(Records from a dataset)

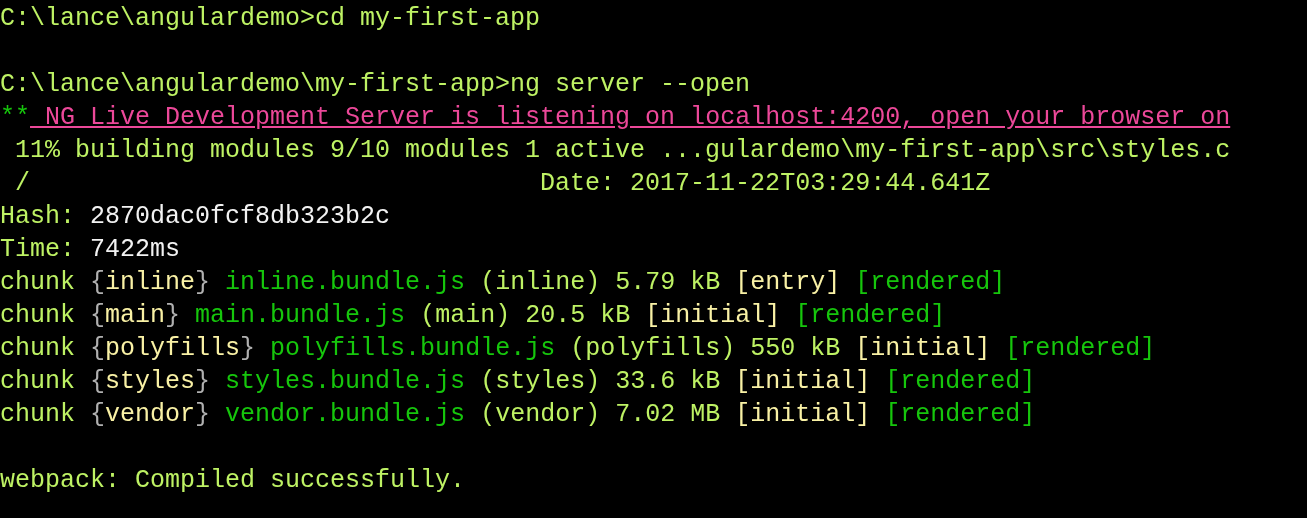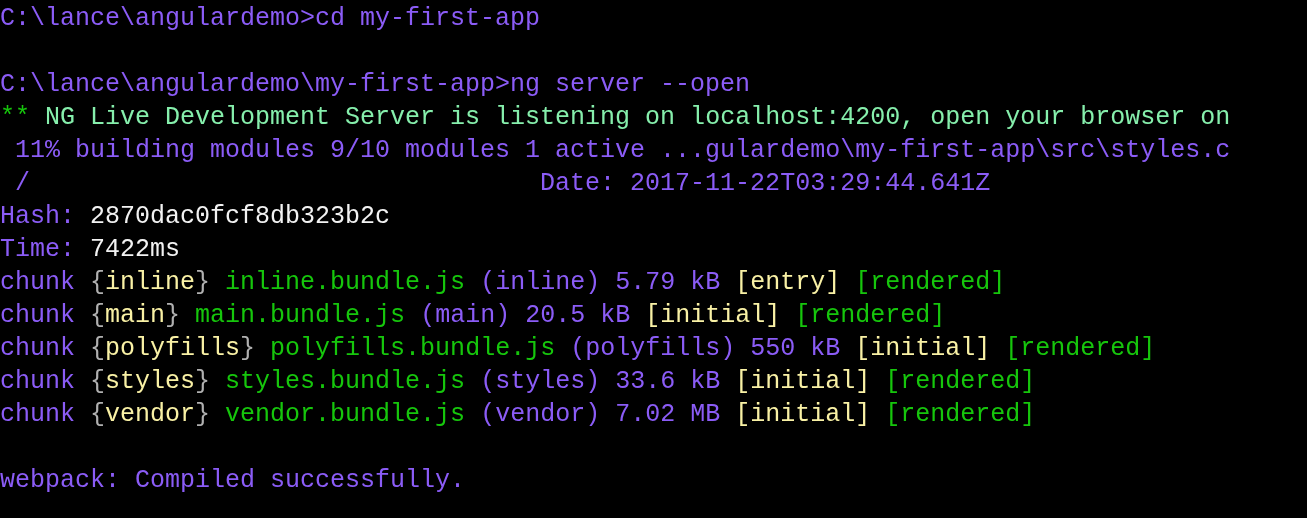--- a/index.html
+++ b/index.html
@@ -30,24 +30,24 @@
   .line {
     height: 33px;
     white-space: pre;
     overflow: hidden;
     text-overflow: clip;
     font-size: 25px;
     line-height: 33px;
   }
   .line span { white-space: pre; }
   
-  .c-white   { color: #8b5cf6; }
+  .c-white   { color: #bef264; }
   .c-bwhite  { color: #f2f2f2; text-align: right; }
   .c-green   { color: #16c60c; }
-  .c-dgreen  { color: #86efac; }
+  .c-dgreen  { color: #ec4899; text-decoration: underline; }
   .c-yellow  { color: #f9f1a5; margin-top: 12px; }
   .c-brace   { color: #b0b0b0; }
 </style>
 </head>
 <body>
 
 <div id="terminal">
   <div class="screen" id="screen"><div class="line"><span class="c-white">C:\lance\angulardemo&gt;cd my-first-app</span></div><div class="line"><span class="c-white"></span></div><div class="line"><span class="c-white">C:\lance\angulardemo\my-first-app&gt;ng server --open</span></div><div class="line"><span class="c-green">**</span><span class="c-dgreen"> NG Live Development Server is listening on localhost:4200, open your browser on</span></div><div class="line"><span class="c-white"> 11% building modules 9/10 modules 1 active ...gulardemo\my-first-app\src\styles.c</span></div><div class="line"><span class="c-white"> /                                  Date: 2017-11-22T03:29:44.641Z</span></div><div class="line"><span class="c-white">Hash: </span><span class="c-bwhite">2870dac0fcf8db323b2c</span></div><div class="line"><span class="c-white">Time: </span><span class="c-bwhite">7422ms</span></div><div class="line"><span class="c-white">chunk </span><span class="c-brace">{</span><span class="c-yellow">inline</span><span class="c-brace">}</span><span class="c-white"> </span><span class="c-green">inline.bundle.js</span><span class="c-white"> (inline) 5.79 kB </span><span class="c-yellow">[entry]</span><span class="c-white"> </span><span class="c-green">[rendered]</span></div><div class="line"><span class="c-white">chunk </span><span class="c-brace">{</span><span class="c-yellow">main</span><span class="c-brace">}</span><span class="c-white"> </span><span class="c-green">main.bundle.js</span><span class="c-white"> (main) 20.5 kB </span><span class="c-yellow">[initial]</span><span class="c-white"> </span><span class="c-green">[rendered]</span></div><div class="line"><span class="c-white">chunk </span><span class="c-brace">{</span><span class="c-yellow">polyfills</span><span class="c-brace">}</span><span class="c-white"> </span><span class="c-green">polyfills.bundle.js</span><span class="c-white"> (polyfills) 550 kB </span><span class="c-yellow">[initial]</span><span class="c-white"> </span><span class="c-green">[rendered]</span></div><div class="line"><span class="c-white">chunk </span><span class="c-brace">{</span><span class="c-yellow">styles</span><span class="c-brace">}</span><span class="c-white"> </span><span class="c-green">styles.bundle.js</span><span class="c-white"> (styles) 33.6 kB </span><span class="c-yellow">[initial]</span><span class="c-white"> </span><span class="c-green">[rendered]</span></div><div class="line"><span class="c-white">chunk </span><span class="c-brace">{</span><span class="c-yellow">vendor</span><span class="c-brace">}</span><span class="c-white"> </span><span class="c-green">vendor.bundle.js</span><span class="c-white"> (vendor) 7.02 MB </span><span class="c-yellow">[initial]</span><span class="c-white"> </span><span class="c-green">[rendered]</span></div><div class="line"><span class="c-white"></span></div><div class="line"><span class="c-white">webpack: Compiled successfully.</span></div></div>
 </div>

*Task*
Verbatim output of every entry above is required, though pictures are to be left out.

*Written reply*
--- a/index.html
+++ b/index.html
@@ -30,24 +30,24 @@
   .line {
     height: 33px;
     white-space: pre;
     overflow: hidden;
     text-overflow: clip;
     font-size: 25px;
     line-height: 33px;
   }
   .line span { white-space: pre; }
   
-  .c-white   { color: #8b5cf6; }
+  .c-white   { color: #bef264; }
   .c-bwhite  { color: #f2f2f2; text-align: right; }
   .c-green   { color: #16c60c; }
-  .c-dgreen  { color: #86efac; }
+  .c-dgreen  { color: #ec4899; text-decoration: underline; }
   .c-yellow  { color: #f9f1a5; margin-top: 12px; }
   .c-brace   { color: #b0b0b0; }
 </style>
 </head>
 <body>
 
 <div id="terminal">
   <div class="screen" id="screen"><div class="line"><span class="c-white">C:\lance\angulardemo&gt;cd my-first-app</span></div><div class="line"><span class="c-white"></span></div><div class="line"><span class="c-white">C:\lance\angulardemo\my-first-app&gt;ng server --open</span></div><div class="line"><span class="c-green">**</span><span class="c-dgreen"> NG Live Development Server is listening on localhost:4200, open your browser on</span></div><div class="line"><span class="c-white"> 11% building modules 9/10 modules 1 active ...gulardemo\my-first-app\src\styles.c</span></div><div class="line"><span class="c-white"> /                                  Date: 2017-11-22T03:29:44.641Z</span></div><div class="line"><span class="c-white">Hash: </span><span class="c-bwhite">2870dac0fcf8db323b2c</span></div><div class="line"><span class="c-white">Time: </span><span class="c-bwhite">7422ms</span></div><div class="line"><span class="c-white">chunk </span><span class="c-brace">{</span><span class="c-yellow">inline</span><span class="c-brace">}</span><span class="c-white"> </span><span class="c-green">inline.bundle.js</span><span class="c-white"> (inline) 5.79 kB </span><span class="c-yellow">[entry]</span><span class="c-white"> </span><span class="c-green">[rendered]</span></div><div class="line"><span class="c-white">chunk </span><span class="c-brace">{</span><span class="c-yellow">main</span><span class="c-brace">}</span><span class="c-white"> </span><span class="c-green">main.bundle.js</span><span class="c-white"> (main) 20.5 kB </span><span class="c-yellow">[initial]</span><span class="c-white"> </span><span class="c-green">[rendered]</span></div><div class="line"><span class="c-white">chunk </span><span class="c-brace">{</span><span class="c-yellow">polyfills</span><span class="c-brace">}</span><span class="c-white"> </span><span class="c-green">polyfills.bundle.js</span><span class="c-white"> (polyfills) 550 kB </span><span class="c-yellow">[initial]</span><span class="c-white"> </span><span class="c-green">[rendered]</span></div><div class="line"><span class="c-white">chunk </span><span class="c-brace">{</span><span class="c-yellow">styles</span><span class="c-brace">}</span><span class="c-white"> </span><span class="c-green">styles.bundle.js</span><span class="c-white"> (styles) 33.6 kB </span><span class="c-yellow">[initial]</span><span class="c-white"> </span><span class="c-green">[rendered]</span></div><div class="line"><span class="c-white">chunk </span><span class="c-brace">{</span><span class="c-yellow">vendor</span><span class="c-brace">}</span><span class="c-white"> </span><span class="c-green">vendor.bundle.js</span><span class="c-white"> (vendor) 7.02 MB </span><span class="c-yellow">[initial]</span><span class="c-white"> </span><span class="c-green">[rendered]</span></div><div class="line"><span class="c-white"></span></div><div class="line"><span class="c-white">webpack: Compiled successfully.</span></div></div>
 </div>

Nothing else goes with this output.